Hegomonya sisteminin planlarının küresel olduğunu vurgulayan İran Cumhurbaşkanı şöyle konuştu: “ Onlar, özgürlük, demokrasi ve insan hakları gibi güzel sözcüklerle küresel düşünüyorlar. Bizler Müslüman olarak emperyalistlerin komplosuna karşı koymak istiyoruz, ama bu iş etnik ve kavmi dar bakışlarla yenilmeye mahkûmdur. Küçük hedefler bizi hakir gösterecek, düşmanları insanlığa musallat edecektir. Bizler dünyada tevhidin ve adaletin sağlanması peşinde olmalıyız. Çünkü bu yüksek hedeflerdir ki vahdeti yaratacaktır.

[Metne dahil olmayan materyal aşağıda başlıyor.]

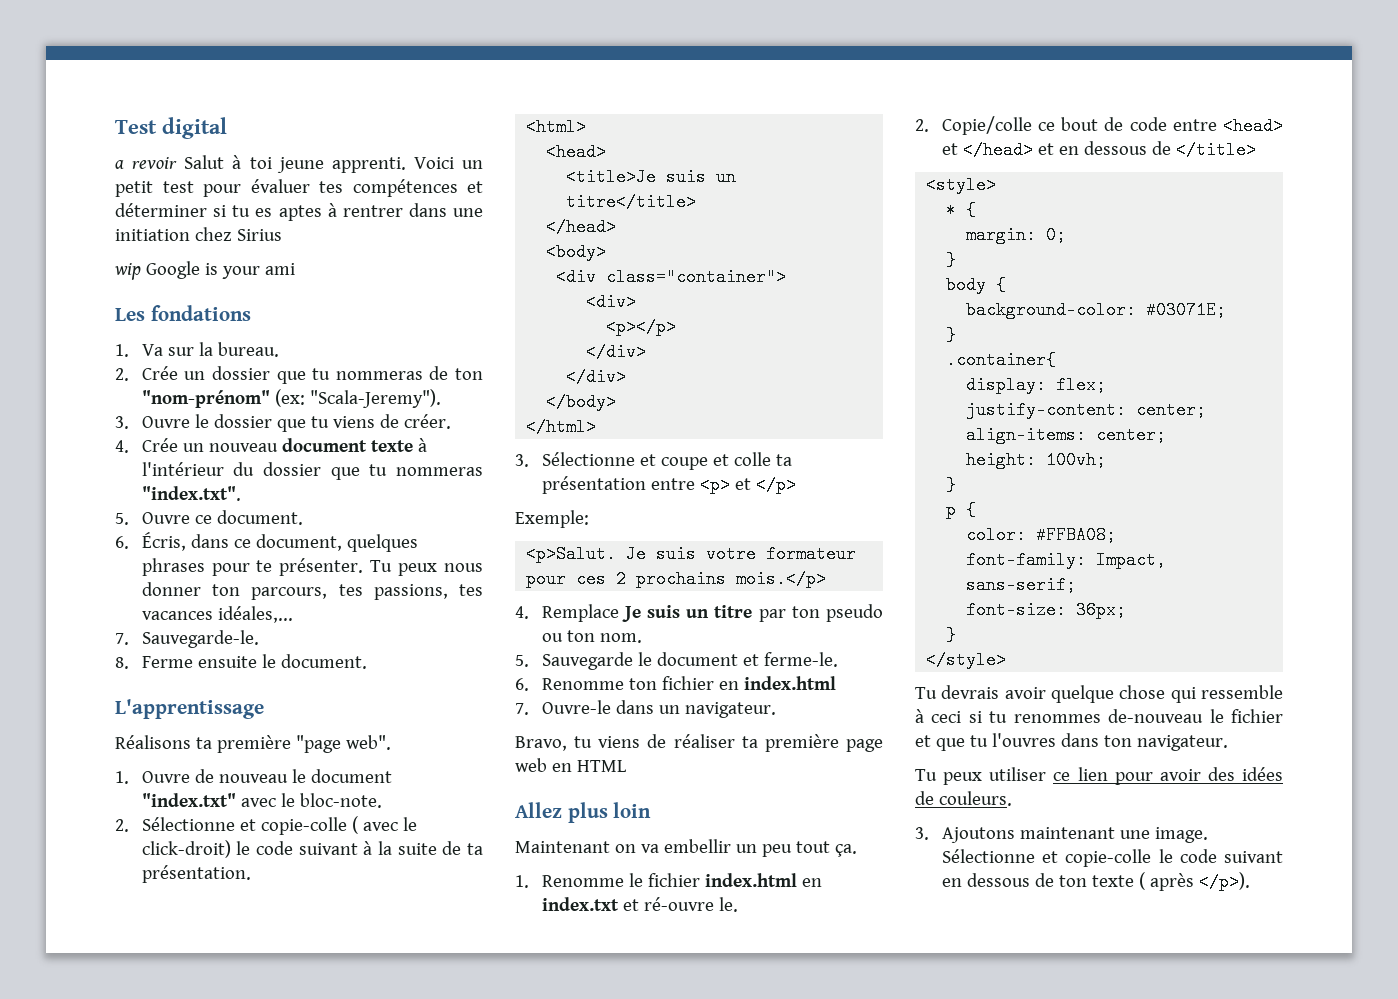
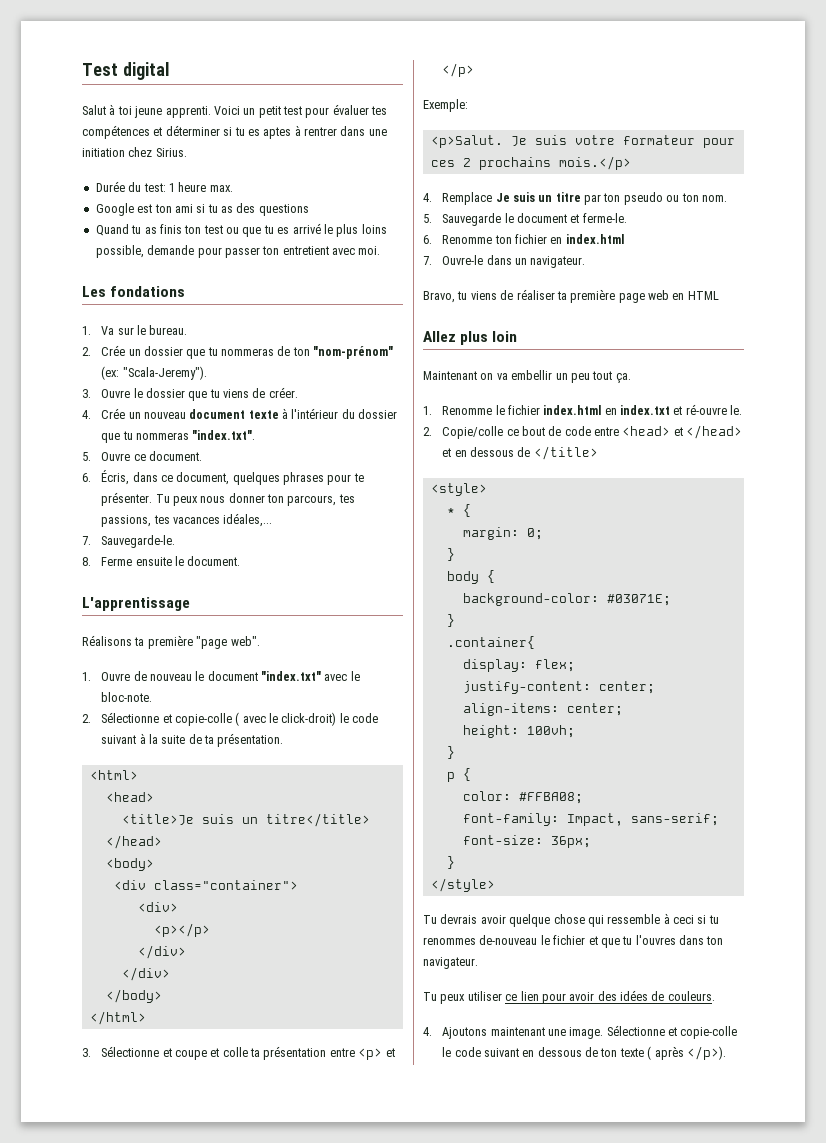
- a revoir Salut à toi jeune apprenti.
+ Salut à toi jeune apprenti.
- Voici un petit test pour évaluer tes compétences et déterminer si tu es aptes à rentrer dans une initiation chez Sirius
- wip Google is your ami
+ Voici un petit test pour évaluer tes compétences et déterminer si tu es aptes à rentrer dans une initiation chez Sirius.
+ Durée du test: 1 heure max.
+ Google est ton ami si tu as des questions
+ Quand tu as finis ton test ou que tu es arrivé le plus loins possible, demande pour passer ton entretient avec moi.
- 1. Va sur la bureau.
+ 1. Va sur le bureau.
- 3. Ajoutons maintenant une image.
+ 4. Ajoutons maintenant une image.

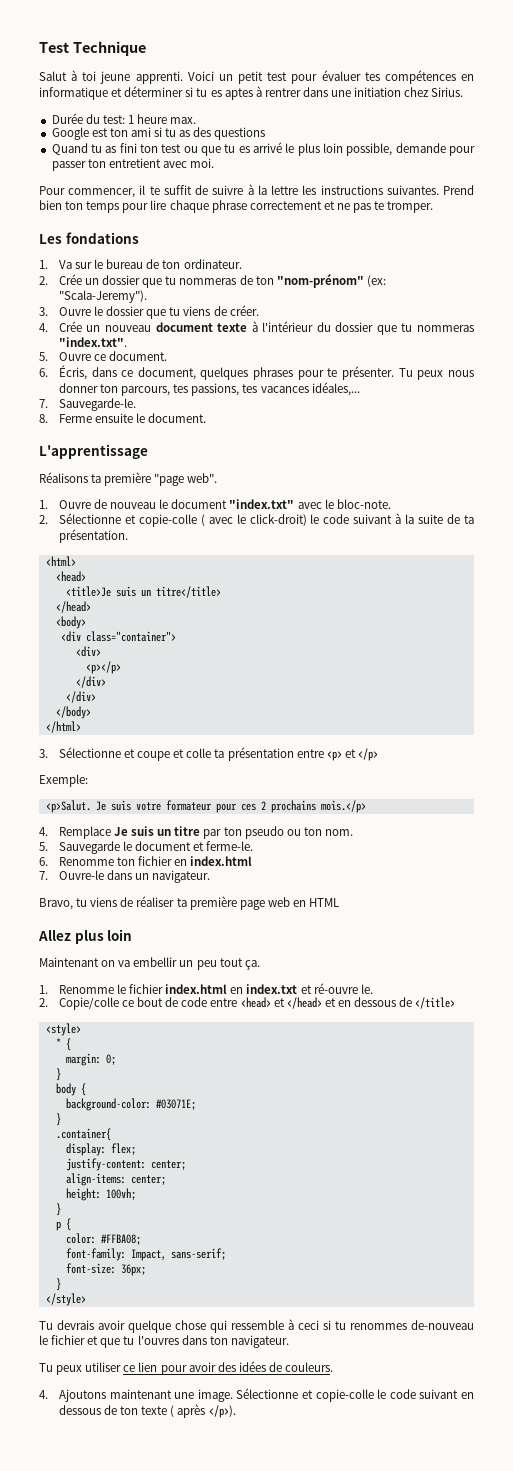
- Test digital
+ Test Technique
- Voici un petit test pour évaluer tes compétences et déterminer si tu es aptes à rentrer dans une initiation chez Sirius.
+ Voici un petit test pour évaluer tes compétences en informatique et déterminer si tu es aptes à rentrer dans une initiation chez Sirius.
- Quand tu as finis ton test ou que tu es arrivé le plus loins possible, demande pour passer ton entretient avec moi.
+ Quand tu as fini ton test ou que tu es arrivé le plus loin possible, demande pour passer ton entretient avec moi.
+ Pour commencer, il te suffit de suivre à la lettre les instructions suivantes. Prend bien ton temps pour lire chaque phrase correctement et ne pas te tromper.
- 1. Va sur le bureau.
+ 1. Va sur le bureau de ton ordinateur.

Dünyanın kurtuluşu ve yönetimi için Hz. Peygamber‟in yolunu izlemeliyiz. Aksi takdirde emperyalizm sürekli olarak saldırı halinde olacak, bizler ise pasif halde kalacağız.” İşlerin Allah’ın rızasını kazanmak için yapılmasının mevcut sorunlardan kurtulmak amacıyla atılması gereken üçüncü adım olarak niteleyen Ahmadinejad, “ Yapılan iş Allah için olmazsa, o işte hiçbir kemal ve ilerleme sağlanamayacaktır; zira yücelik ve kemal yolunda olmayan bir kimse insanlığı kurtaramaz.” dedi.

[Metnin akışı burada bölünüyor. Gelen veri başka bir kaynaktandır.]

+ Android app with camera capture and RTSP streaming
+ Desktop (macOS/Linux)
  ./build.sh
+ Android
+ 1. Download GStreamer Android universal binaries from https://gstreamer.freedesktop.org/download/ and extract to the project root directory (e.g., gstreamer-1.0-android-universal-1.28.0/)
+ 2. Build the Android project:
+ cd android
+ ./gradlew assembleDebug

İslami İran Cumhurbaşkanı Ahmedi Nejad, Suriye’deki duruma da değinerek, “Günümüz emperyalistleri Suriye‟yi yıkıp viran etmek istiyorlar.Oysa ki çatışmalarda taraflardan kim ölürse, bu sadece emperyalistlerin yararına olacaktır.” ifadesini kullandı. Ahmedi Nejad, bugün bölgede ulusların servetlerinin ve petrol gelirlerinin Müslümanların katliamı için harcandığına da değinerek konuşmasını şöyle sürdürdü: “ Elbette ben bazı devlet başkanlarını uyardım ve onlara, „sultacı güçler sizi kullandıktan ve emellerine ulaştıktan sonra, Saddam‟a nasıl davranmışlarsa, size de aynı şekilde davranacaklar‟ dedim. Ancak maalesef bugün Müslümanlardan ve dünya halklarından yoksulluğu gidermek için harcanması gereken servetin, katliam için silaha dönüştüğünü görüyoruz. Şuna eminim ki, emperyalizm, yağmacılık, cinayet ve siyonizm dönemi sona erecektir. Onlar çıkmaz bir sokakta hareket ediyorlar ve sorunlarını kendi toplumları dışındaki milletlere yıkma çabasındalar.”